Kelima orang tersebut berjalan beriringan ke arahnya.

"Apakah lima anak panah ini adalah milikmu?" tanya Mei Lan begitu mereka berhenti di dekatnya.

"Benar," jawab pemuda tersebut.

"Kenapa kau membunuh dua ekor kelinci ini?"

"Karena aku ingin,"

"Ternyata kau tidak mempunyai perasaan," kata Mei Lan dengan nada dingin.

Pemuda tersebut mengerutkan kening. Dia tidak mengerti dengan ucapan gadis cantik di hadapannya itu.

"Lalu, apakah dua batang pisau itu adalah milikmu?" tanya balik pemuda tersebut.

"Benar," jawab Mei Lan sambil menganggukkan kepala.

"Kalau begitu, maka kau pun sama sepertiku. Tidak mempunyai perasaan," ucapnya sambil menarik muka.

"Aku beda lagi,"

"Kenapa bisa begitu?"

"Aku membunuh dua kelinci ini untuk dimakan. Sedangkan kau membunuhnya hanya karena ingin,"

"Tapi bukankah masih sama-sama membunuh?"

"Memang benar. Tapi aku membunuh mereka untuk dimanfaatkan kembali. Sedangkan kau? Apakah kau juga akan memanfaatkan mereka? Kalau tidak, bukankah kematian dua ekor kelinci ini hanya sia-sia saja?"

Mei Lan mulai marah. Dia paling tidak suka terhadap tipe orang seperti pemuda di hadapannya saat ini.

"Kenapa kau jadi marah? Bukankah yang mati hanya dua ekor kelinci tak berguna?" si pemuda juga mulai marah. Dia merasa tidak terima dengan ucapan Mei Lan.

"Tentu aku akan marah. Karena aku paling benci terhadap orang sepertimu. Kau tidak mempunyai perasaan, kau pun tidak menghargai kehidupan, sekali pun itu kepada binatang,"

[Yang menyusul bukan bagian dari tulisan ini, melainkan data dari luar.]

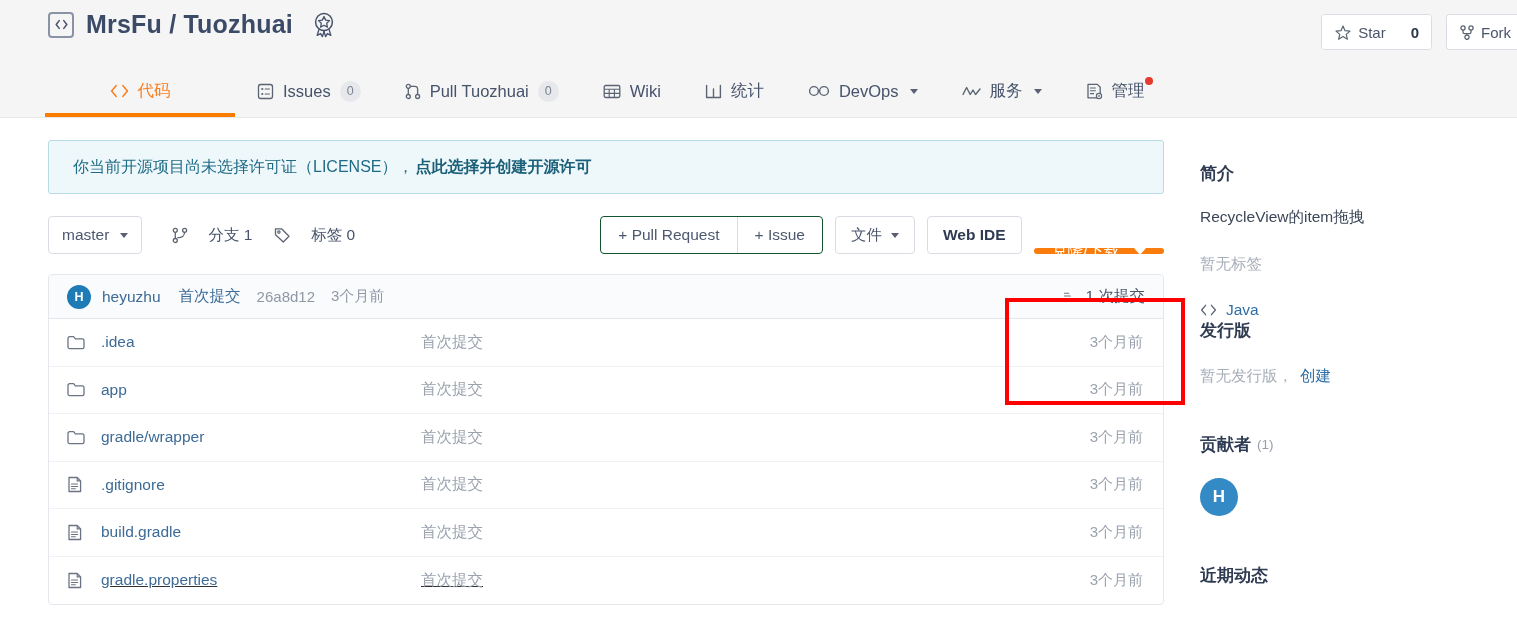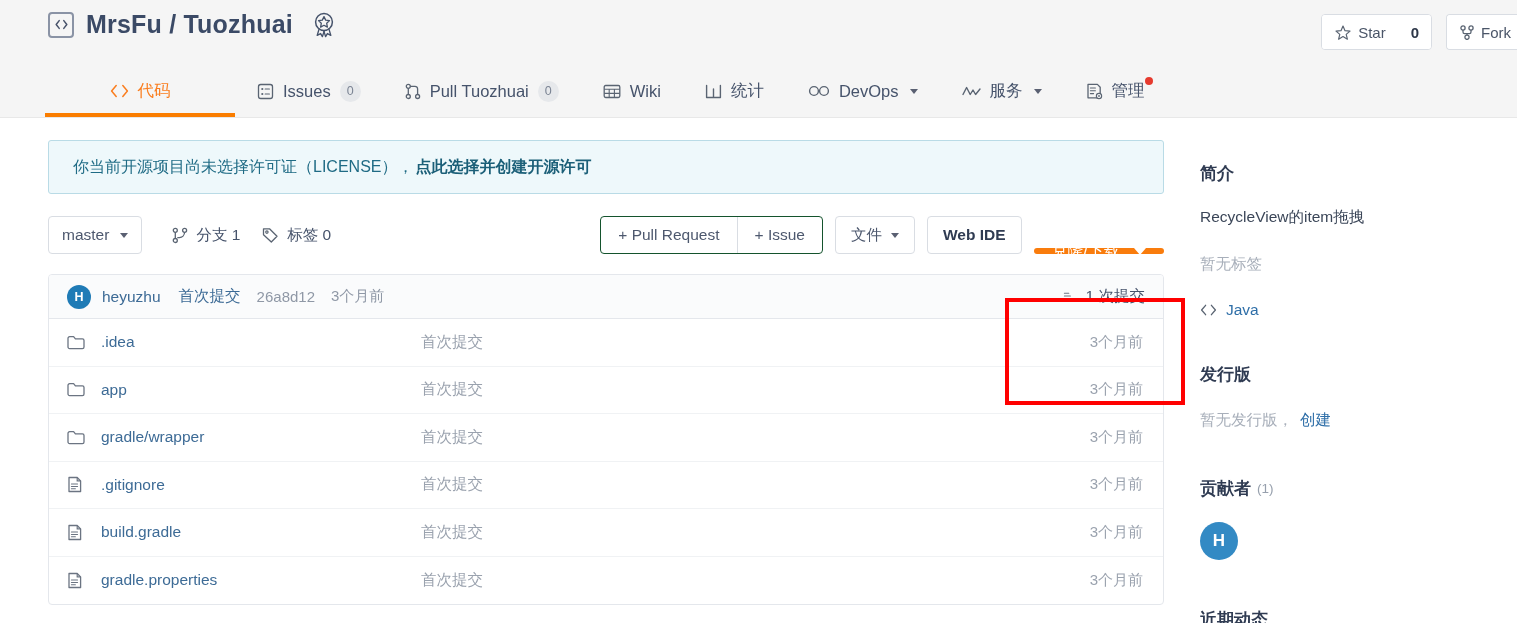"分支 1" .meta-links .ml { gap: 8px -> 20px }
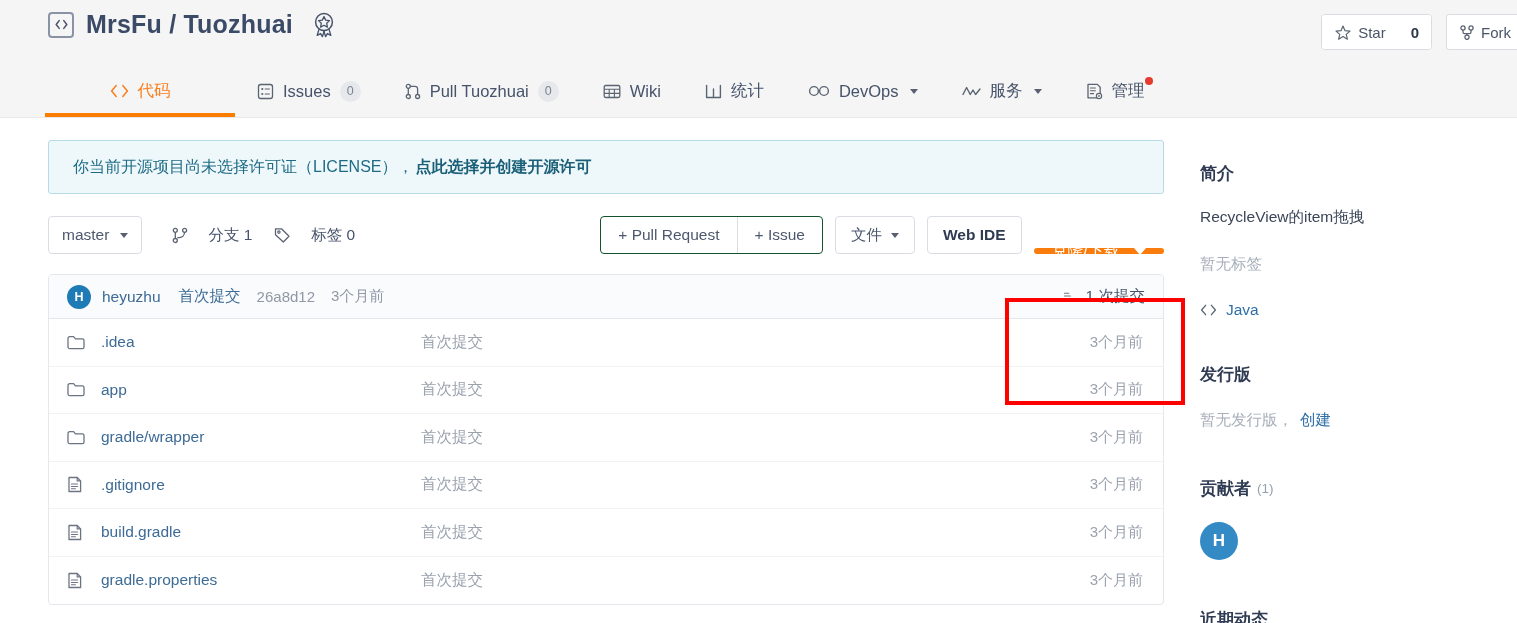"发行版" div.side-h { margin-top: 44px -> none }
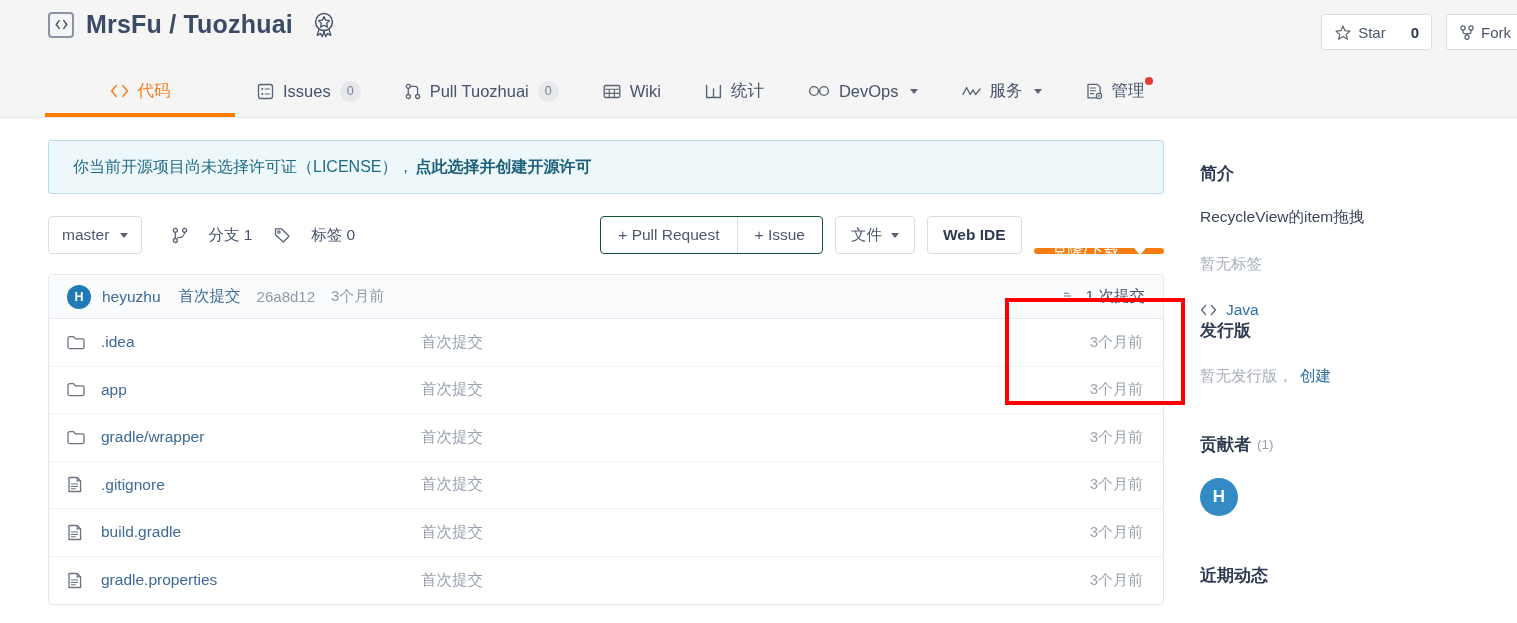"gradle.properties" .file-row:last-child { text-decoration: none -> underline }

Mei Lan hidup sebatang kara. Terhadap segala macam sesuatu, dia selalu berusaha untuk menghargainya. Sekali pun itu hanya terhadap binatang saja.

Selama ini, belum pernah dia melakukan suatu hal jika tidak ada alasan yang kuat. Setiap apa yang dilakukan olehnya, pasti mempunyai suatu alasan kuat.

Oleh karena itulah, ketika tadi dirinya mendengar alasan pemuda itu, maka amarahnya langsung berkobar.